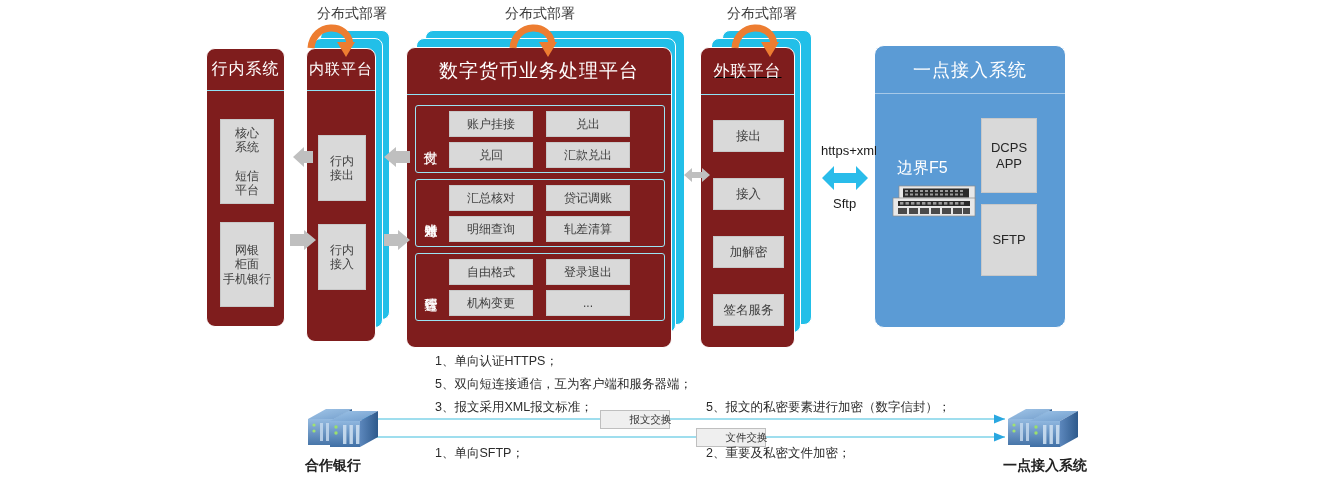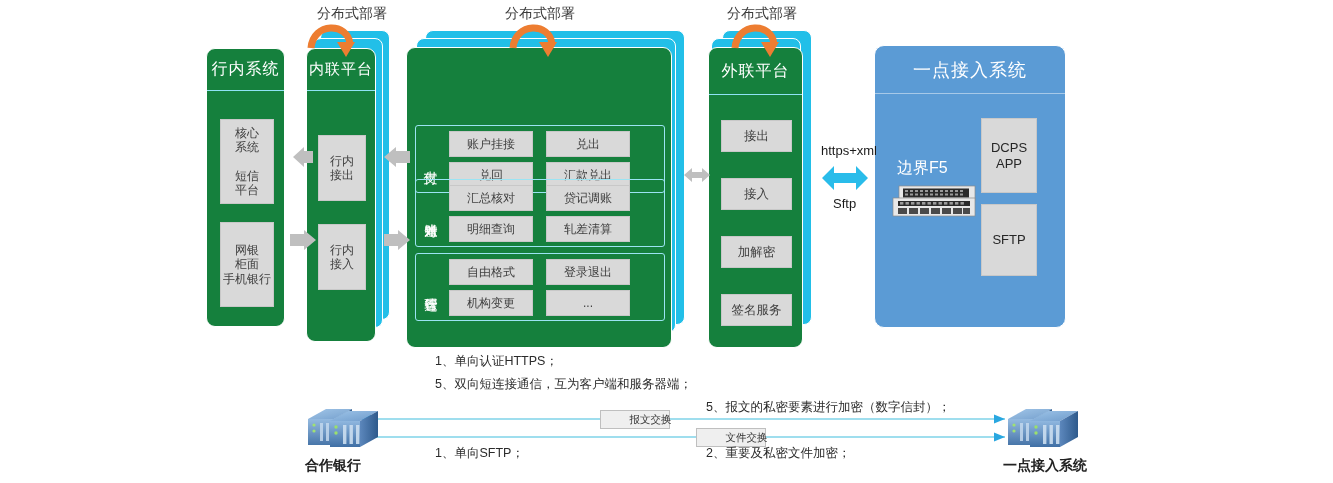"行内系统" .card { background: #15803d -> #7f1d1d }
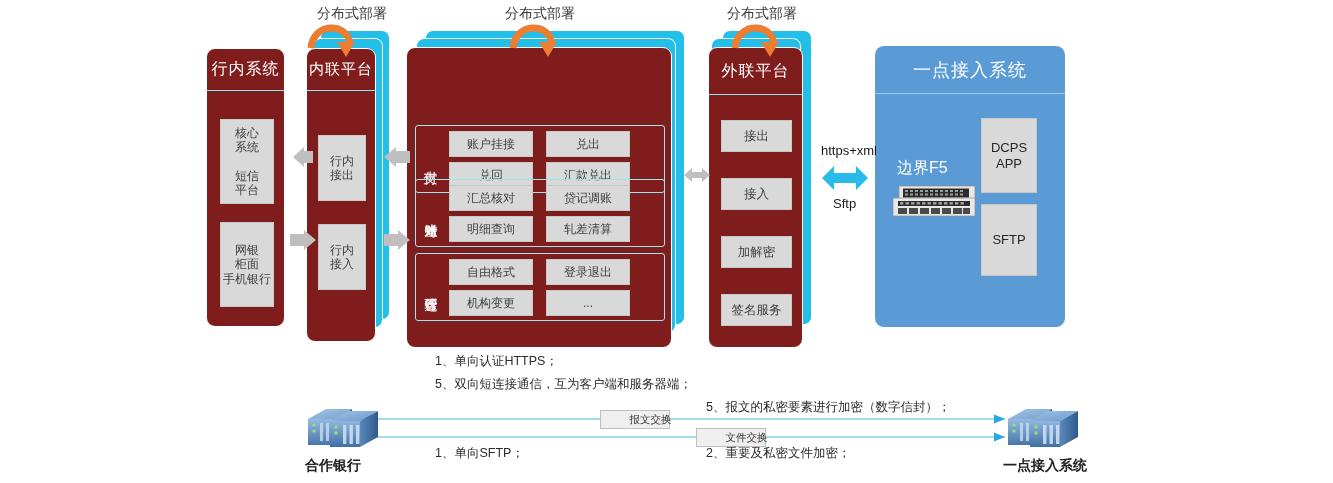"数字货币业务处理平台" div.card-title { html: none -> <div>数字货币业务处理平台</div> }
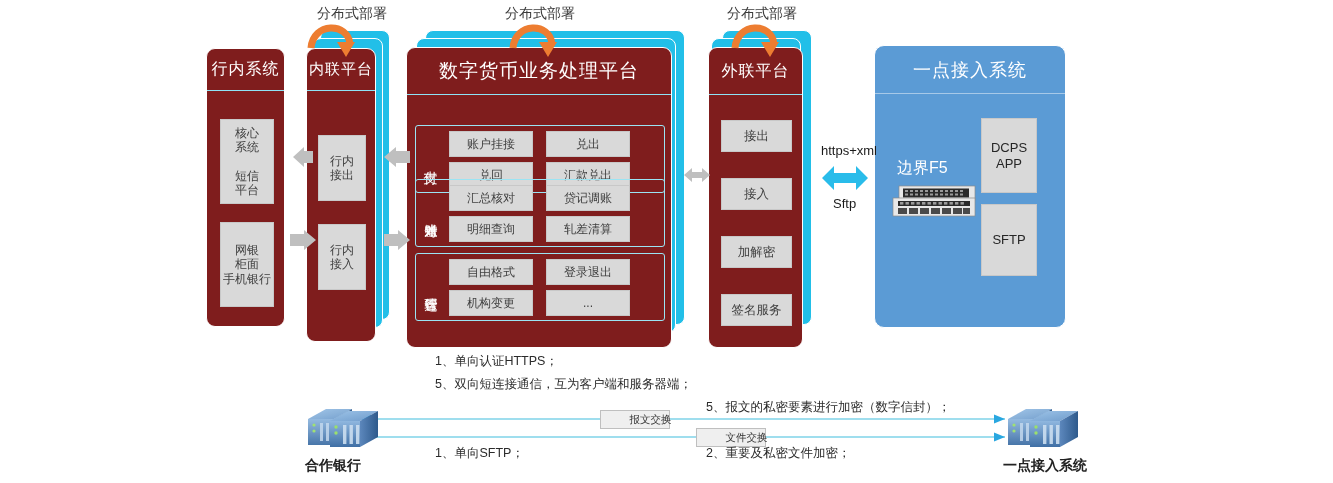"外联平台" div.card { left: 8px -> 0px; text-decoration: none -> underline }
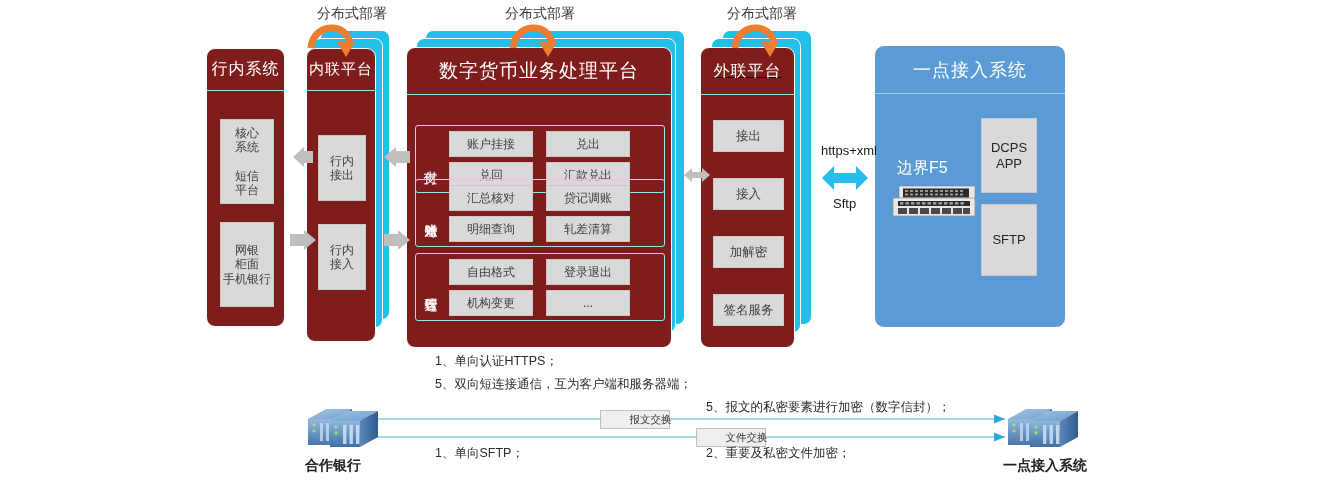"账户挂接" div.grp { margin-top: 20px -> none }
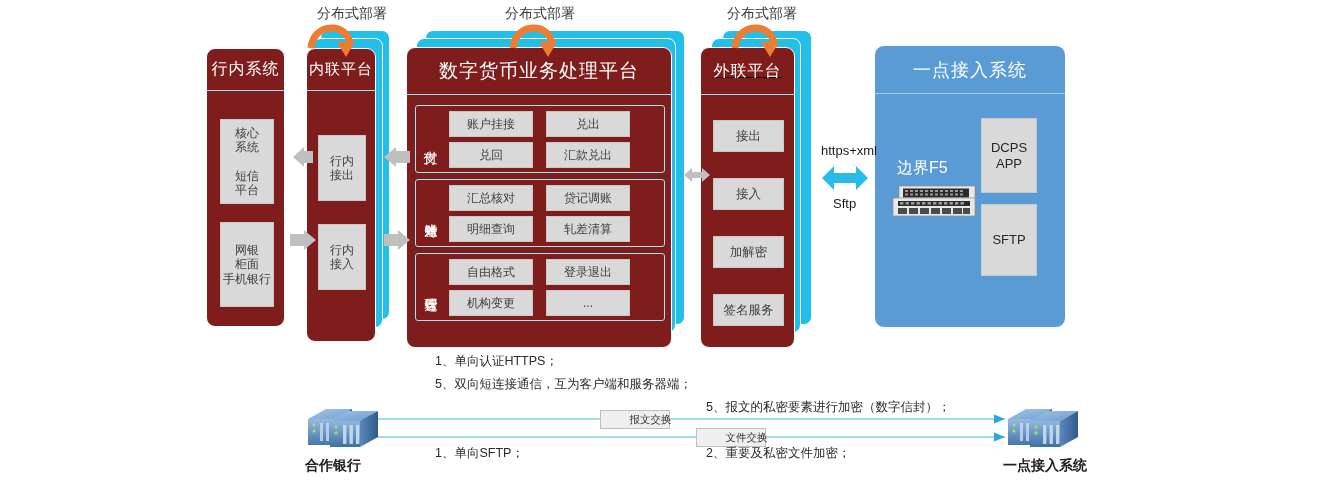"3、报文采用XML报文标准；" div.note { html: none -> <div>3、报文采用XML报文标准；</div> }
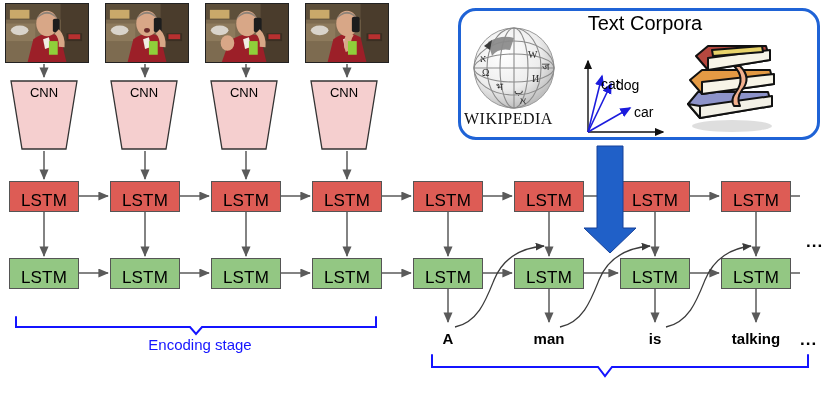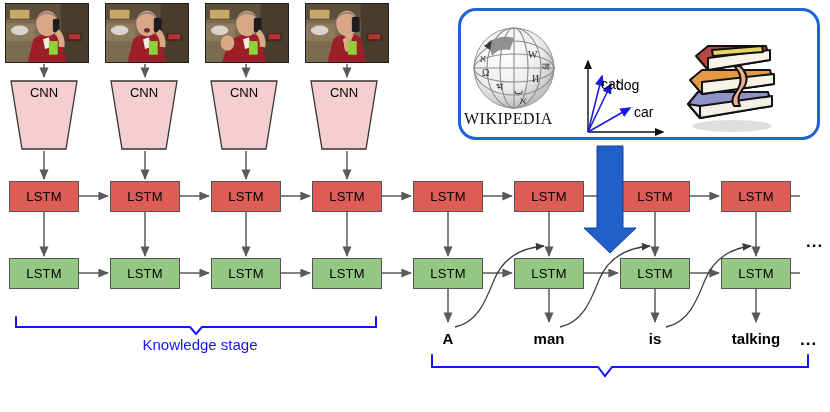"Text Corpora" div { html: none -> <div>Text Corpora</div> }
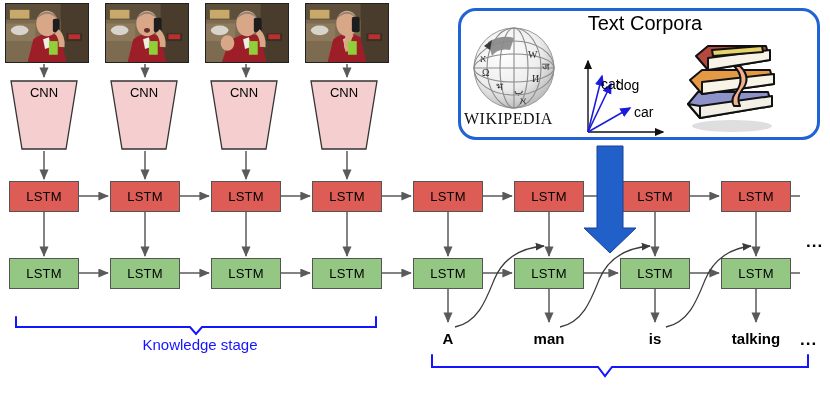"LSTM" .cell { align-items: center -> flex-end; font-size: 13px -> 17px }
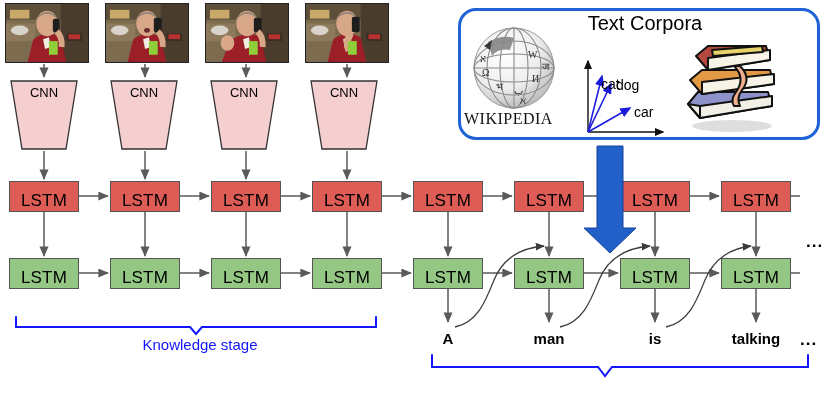"Knowledge stage" div.braceLbl { text: Knowledge -> Encoding }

-=-=-

Aim of the task: From the line containing "none -> <div>Text" down to the end of the data above, reproduce each line exactly; no pictures.

Task output:
"Text Corpora" div { html: none -> <div>Text Corpora</div> }
"LSTM" .cell { align-items: center -> flex-end; font-size: 13px -> 17px }
"Knowledge stage" div.braceLbl { text: Knowledge -> Encoding }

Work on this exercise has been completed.